[[ Dataset records open ]]
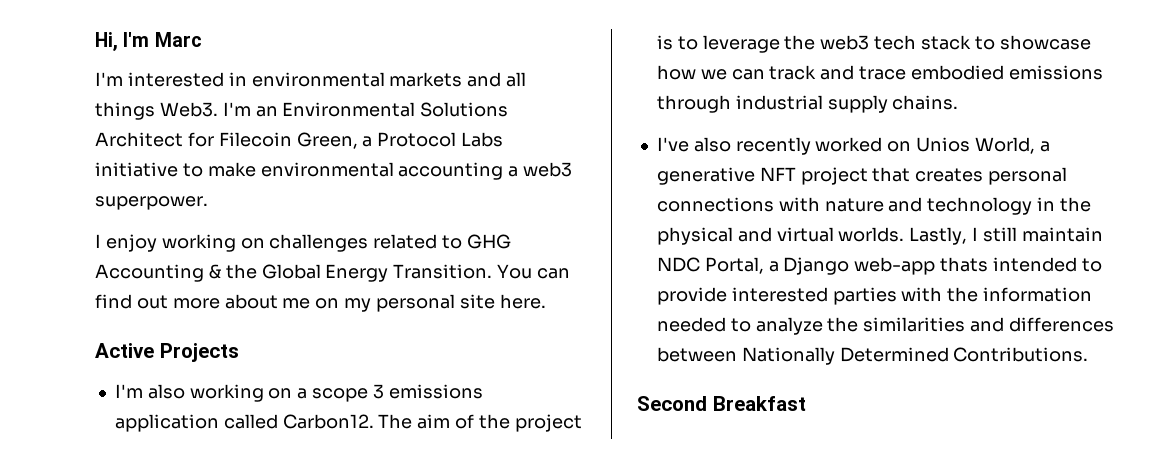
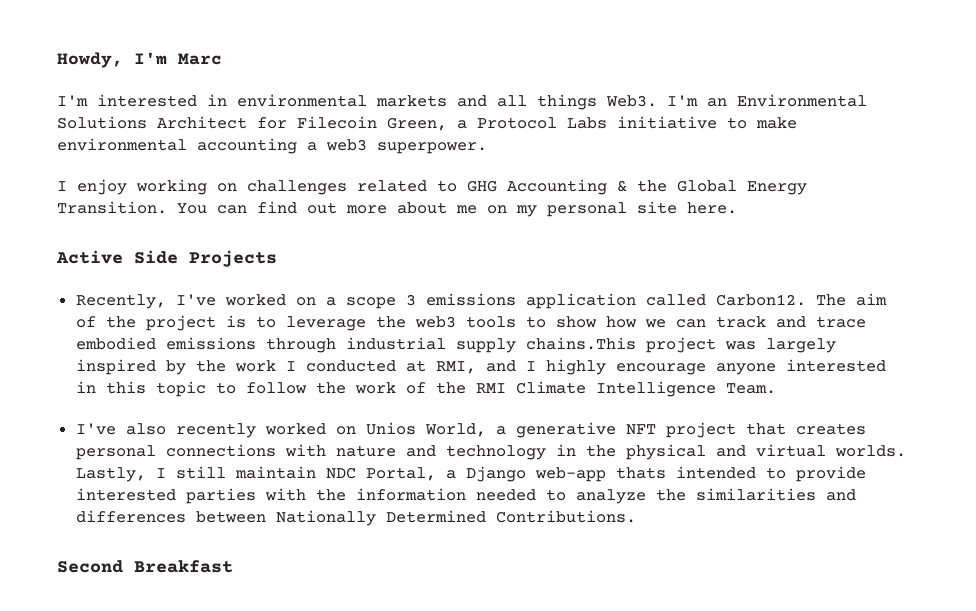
- Hi, I'm Marc
+ Howdy, I'm Marc
- Active Projects
+ Active Side Projects
- I'm also working on a scope 3 emissions application called Carbon12.
+ Recently, I've worked on a scope 3 emissions application called Carbon12.
- The aim of the project is to leverage the web3 tech stack to showcase how we can track and trace embodied emissions through industrial supply chains.
+ The aim of the project is to leverage the web3 tools to show how we can track and trace embodied emissions through industrial supply chains.This project was largely inspired by the work I conducted at RMI, and I highly encourage anyone interested in this topic to follow the work of the RMI Climate Intelligence Team.

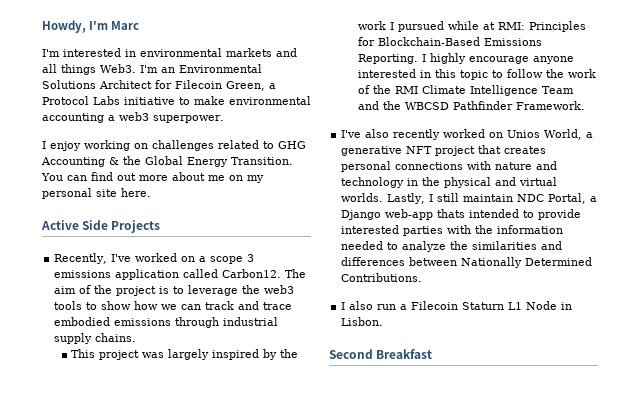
- The aim of the project is to leverage the web3 tools to show how we can track and trace embodied emissions through industrial supply chains.This project was largely inspired by the work I conducted at RMI, and I highly encourage anyone interested in this topic to follow the work of the RMI Climate Intelligence Team.
+ The aim of the project is to leverage the web3 tools to show how we can track and trace embodied emissions through industrial supply chains.
+ This project was largely inspired by the work I pursued while at RMI: Principles for Blockchain-Based Emissions Reporting. I highly encourage anyone interested in this topic to follow the work of the RMI Climate Intelligence Team and the WBCSD Pathfinder Framework.
+ I also run a Filecoin Staturn L1 Node in Lisbon.

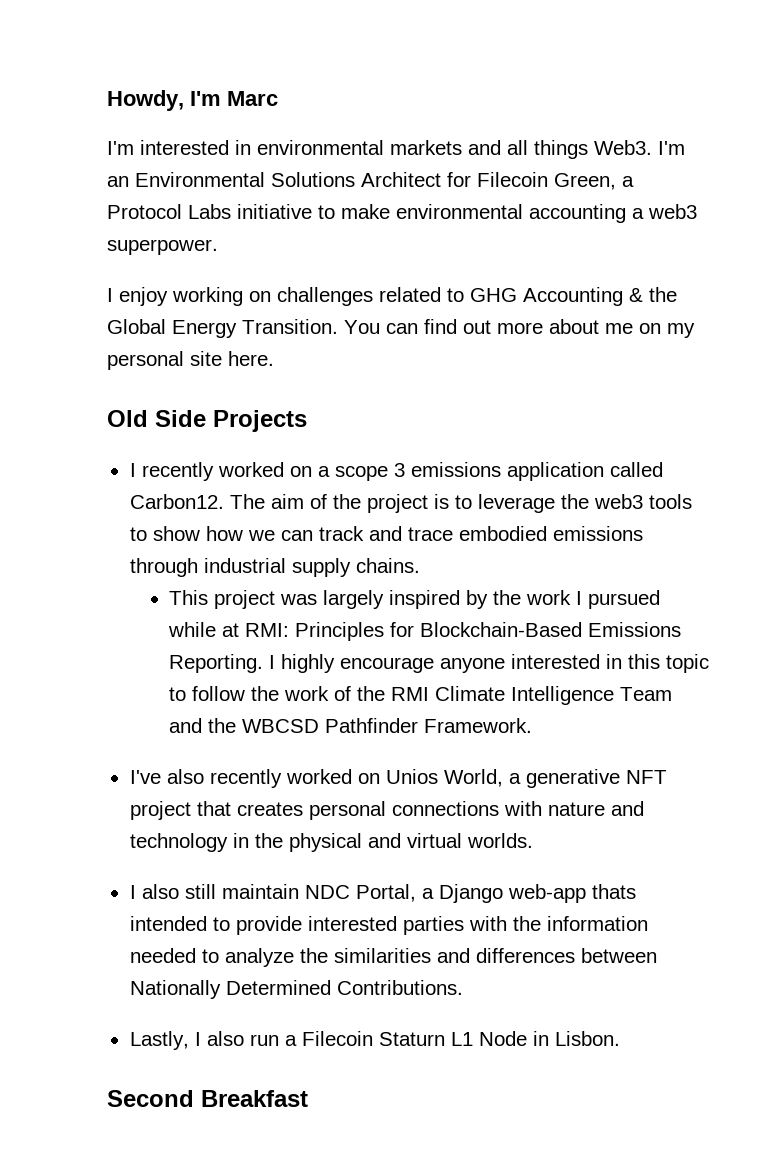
- Active Side Projects
+ Old Side Projects
- Recently, I've worked on a scope 3 emissions application called Carbon12.
+ I recently worked on a scope 3 emissions application called Carbon12.
- I've also recently worked on Unios World, a generative NFT project that creates personal connections with nature and technology in the physical and virtual worlds. Lastly, I still maintain NDC Portal, a Django web-app thats intended to provide interested parties with the information needed to analyze the similarities and differences between Nationally Determined Contributions.
+ I've also recently worked on Unios World, a generative NFT project that creates personal connections with nature and technology in the physical and virtual worlds.
+ I also still maintain NDC Portal, a Django web-app thats intended to provide interested parties with the information needed to analyze the similarities and differences between Nationally Determined Contributions.
- I also run a Filecoin Staturn L1 Node in Lisbon.
+ Lastly, I also run a Filecoin Staturn L1 Node in Lisbon.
[[ Dataset records closed ]]
Transcribe all records verbatim and omit each image.

- Hi, I'm Marc
+ Howdy, I'm Marc
- Active Projects
+ Active Side Projects
- I'm also working on a scope 3 emissions application called Carbon12.
+ Recently, I've worked on a scope 3 emissions application called Carbon12.
- The aim of the project is to leverage the web3 tech stack to showcase how we can track and trace embodied emissions through industrial supply chains.
+ The aim of the project is to leverage the web3 tools to show how we can track and trace embodied emissions through industrial supply chains.This project was largely inspired by the work I conducted at RMI, and I highly encourage anyone interested in this topic to follow the work of the RMI Climate Intelligence Team.

- The aim of the project is to leverage the web3 tools to show how we can track and trace embodied emissions through industrial supply chains.This project was largely inspired by the work I conducted at RMI, and I highly encourage anyone interested in this topic to follow the work of the RMI Climate Intelligence Team.
+ The aim of the project is to leverage the web3 tools to show how we can track and trace embodied emissions through industrial supply chains.
+ This project was largely inspired by the work I pursued while at RMI: Principles for Blockchain-Based Emissions Reporting. I highly encourage anyone interested in this topic to follow the work of the RMI Climate Intelligence Team and the WBCSD Pathfinder Framework.
+ I also run a Filecoin Staturn L1 Node in Lisbon.

- Active Side Projects
+ Old Side Projects
- Recently, I've worked on a scope 3 emissions application called Carbon12.
+ I recently worked on a scope 3 emissions application called Carbon12.
- I've also recently worked on Unios World, a generative NFT project that creates personal connections with nature and technology in the physical and virtual worlds. Lastly, I still maintain NDC Portal, a Django web-app thats intended to provide interested parties with the information needed to analyze the similarities and differences between Nationally Determined Contributions.
+ I've also recently worked on Unios World, a generative NFT project that creates personal connections with nature and technology in the physical and virtual worlds.
+ I also still maintain NDC Portal, a Django web-app thats intended to provide interested parties with the information needed to analyze the similarities and differences between Nationally Determined Contributions.
- I also run a Filecoin Staturn L1 Node in Lisbon.
+ Lastly, I also run a Filecoin Staturn L1 Node in Lisbon.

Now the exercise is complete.